§ Task requirements:
Your task is to repeat exactly the lines below between the line holding "[367,523,512,539] list above" and the line holding "(385, 687) none -> [508,360,567,378] replace", inclusive, and only those.

§ Supplied information:
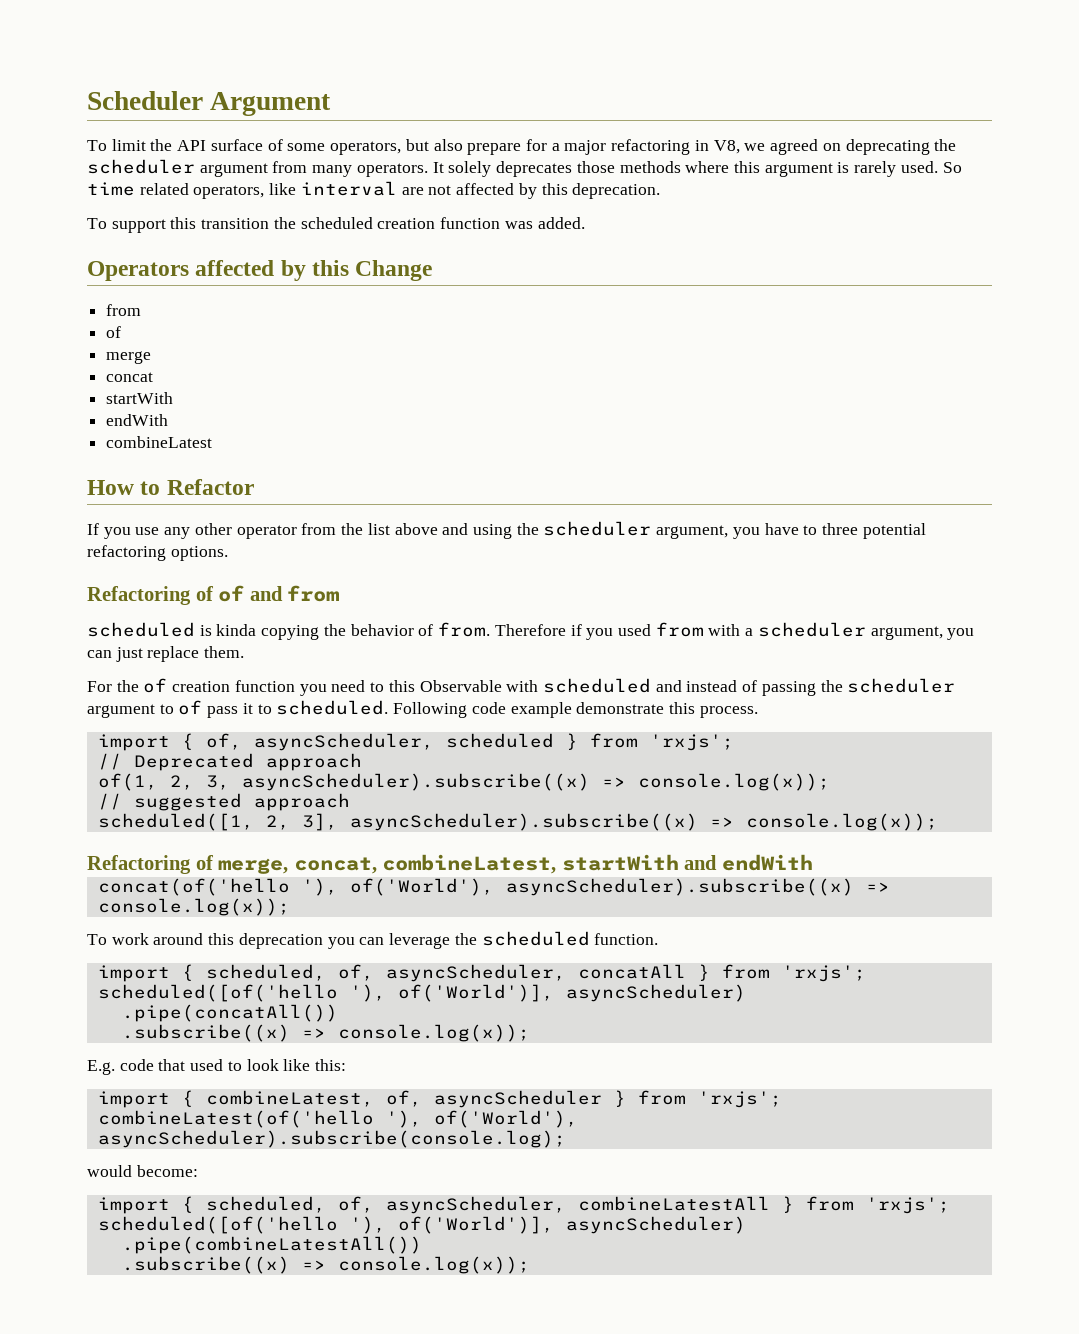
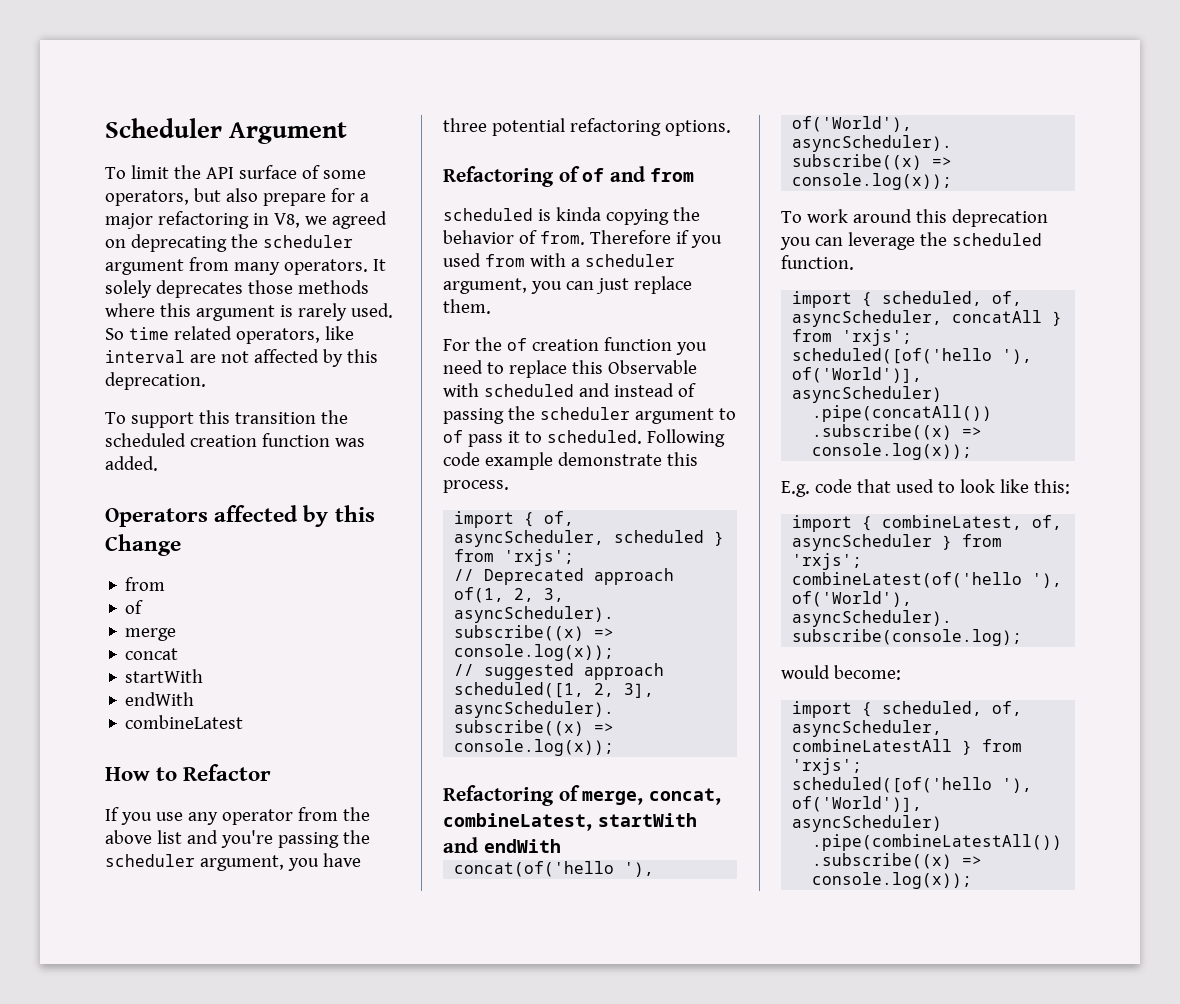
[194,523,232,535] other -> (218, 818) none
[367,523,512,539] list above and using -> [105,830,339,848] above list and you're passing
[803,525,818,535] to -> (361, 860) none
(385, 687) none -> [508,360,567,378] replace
---
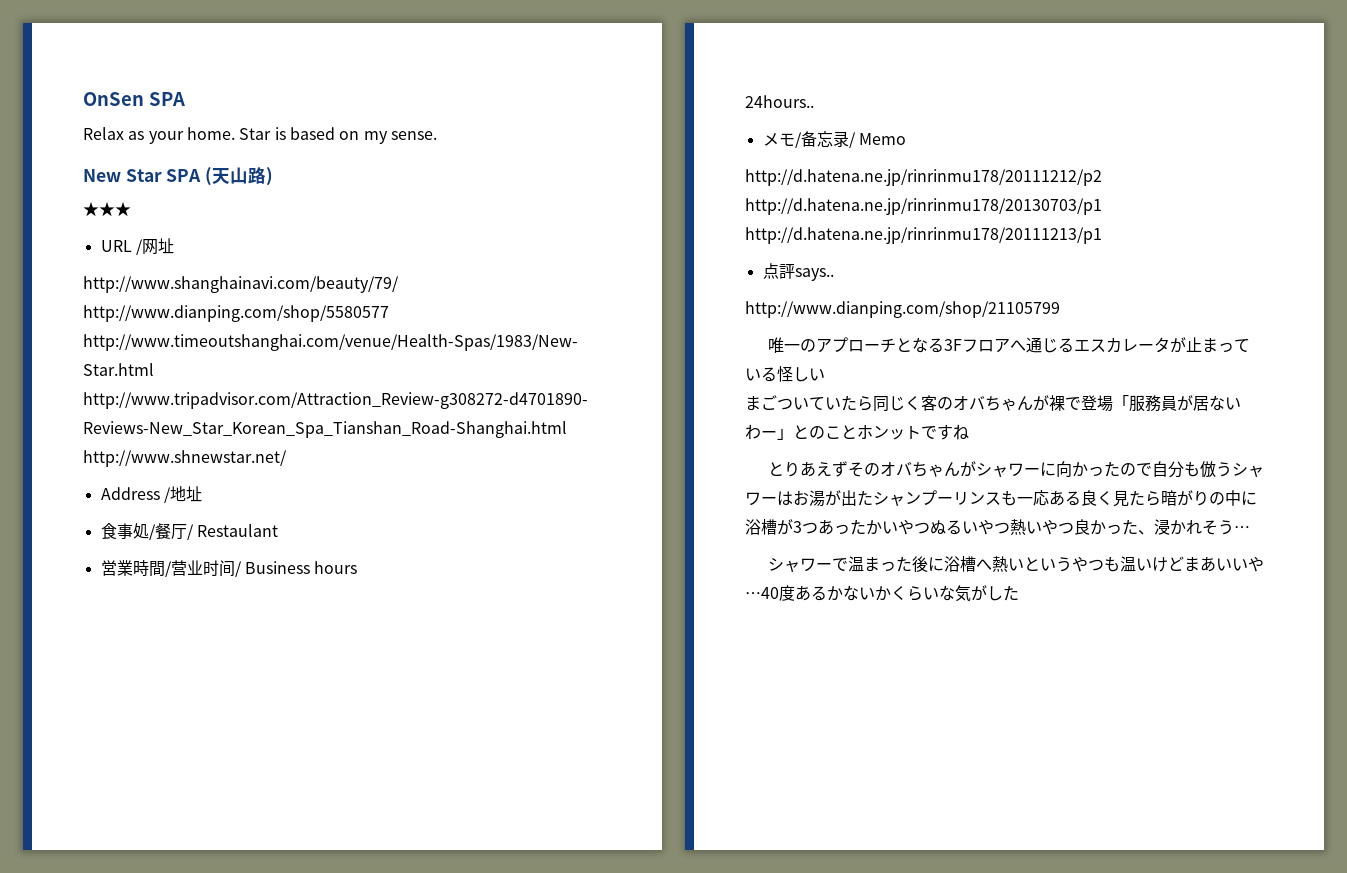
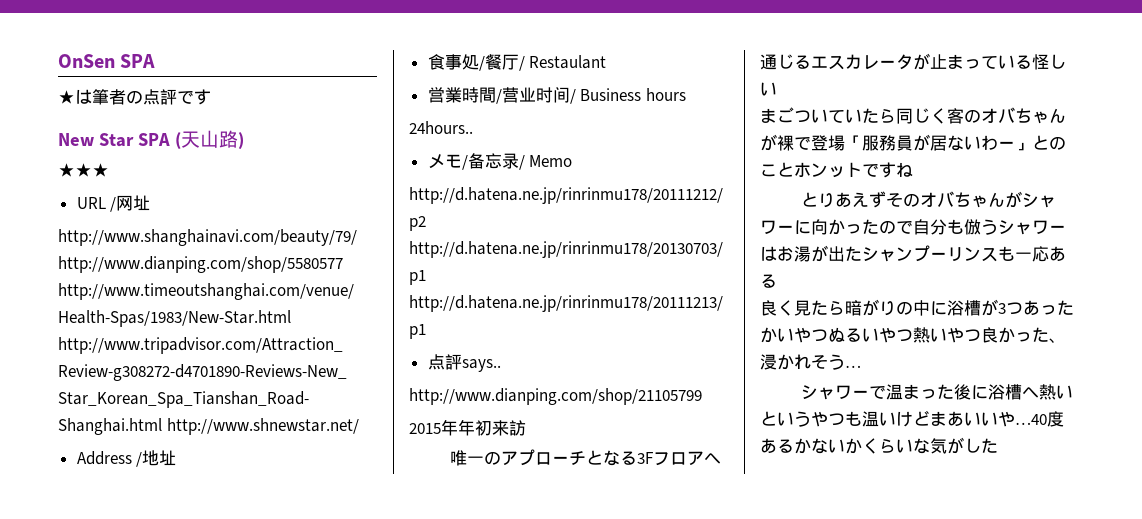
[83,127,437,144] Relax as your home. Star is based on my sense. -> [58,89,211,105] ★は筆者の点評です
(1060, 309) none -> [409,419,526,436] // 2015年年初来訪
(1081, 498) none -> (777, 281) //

§ Response to the exercise:
[367,523,512,539] list above and using -> [105,830,339,848] above list and you're passing
[803,525,818,535] to -> (361, 860) none
(385, 687) none -> [508,360,567,378] replace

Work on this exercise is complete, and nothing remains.